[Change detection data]

+--

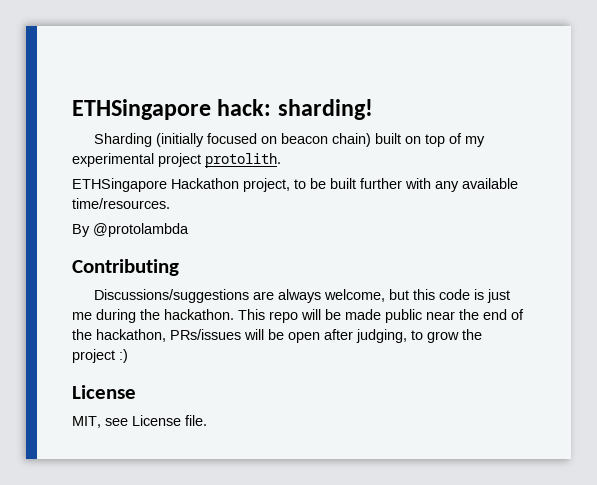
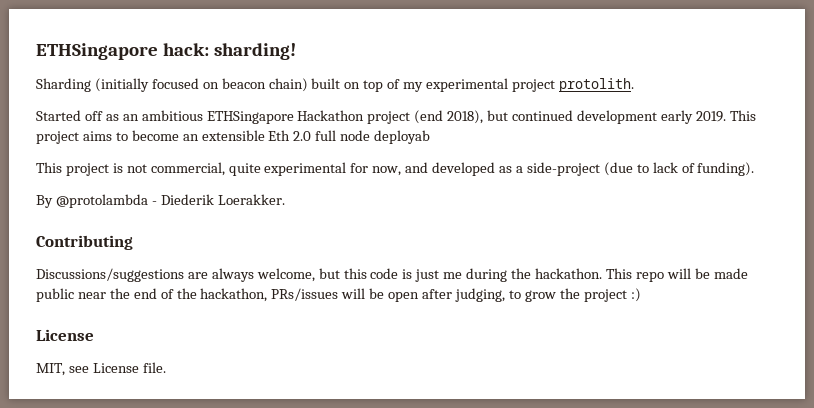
[72,178,518,192] [72,198,170,209] ETHSingapore Hackathon project, to be built further with any available time/resources. -> [36,110,756,124] [36,130,431,144] [36,162,755,176] Started off as an ambitious ETHSingapore Hackathon project (end 2018), but continued development early 2019. This project aims to become an extensible Eth 2.0 full node deployab // This project is not commercial, quite experimental for now, and developed as a side-project (due to lack of funding).
(189, 230) none -> [151,194,285,205] - Diederik Loerakker.

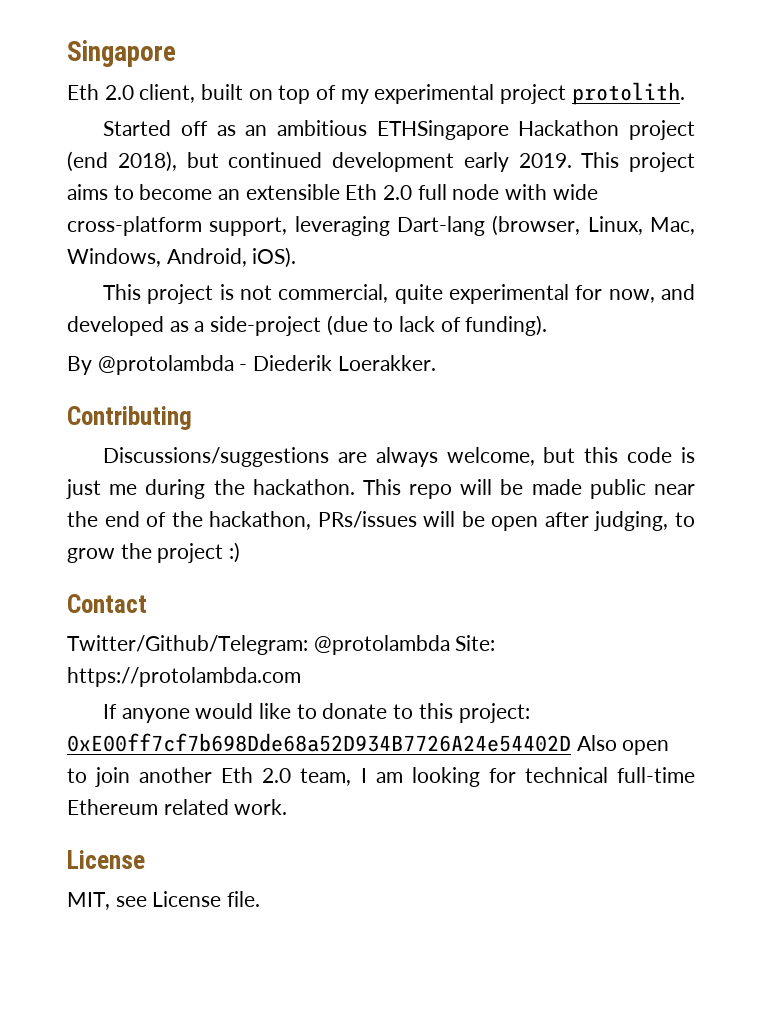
[36,43,296,60] [36,78,308,92] ETHSingapore hack: sharding! // Sharding (initially focused on beacon chain) -> [67,40,176,67] [67,84,196,103] Singapore // Eth 2.0 client,
[374,130,431,144] deployab -> [505,184,598,200] [67,215,695,236] [67,247,297,268] with wide cross-platform support, leveraging Dart-lang (browser, Linux, Mac, Windows, Android, iOS).
(641, 295) none -> [67,594,147,613] [67,635,496,655] [67,667,301,687] [103,703,530,723] [67,733,670,755] [67,767,695,787] [67,799,288,815] // Contact // Twitter/Github/Telegram: @protolambda Site: https://protolambda.com // If anyone would like to donate to this project: 0xE00ff7cf7b698Dde68a52D934B7726A24e54402D Also open to join another Eth 2.0 team, I am looking for technical full-time Ethereum related work.

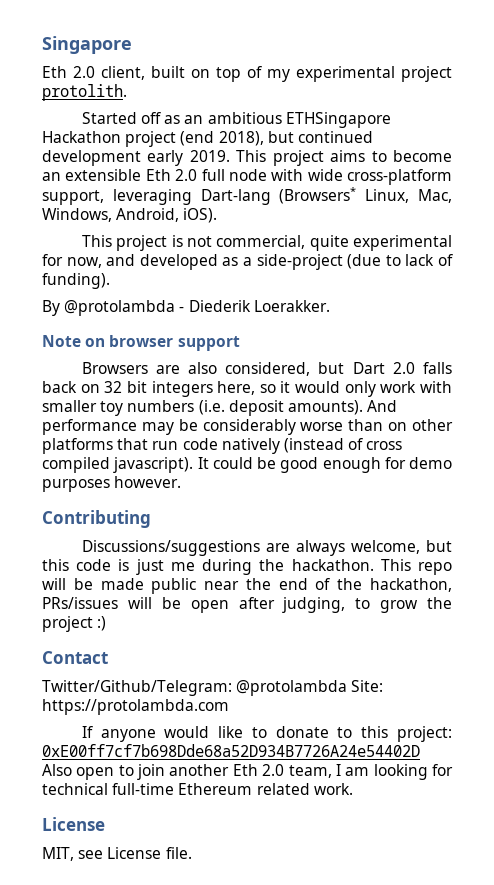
[492,215,581,236] (browser, -> [279,187,357,204] (Browsers*
(436, 363) none -> [42,335,240,351] [81,362,452,376] [42,381,452,397] [42,400,398,416] [42,419,453,435] [42,438,403,454] [42,457,452,473] [42,476,182,492] // Note on browser support // Browsers are also considered, but Dart 2.0 falls back on 32 bit integers here, so it would only work with smaller toy numbers (i.e. deposit amounts). And performance may be considerably worse than on other platforms that run code natively (instead of cross compiled javascript). It could be good enough for demo purposes however.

+--

- ABOUT THIS TASK -
The answer must be a single number: the count of lines in the records above that contain the word "ETHSingapore".

- RESULT FOR THIS EXERCISE -
2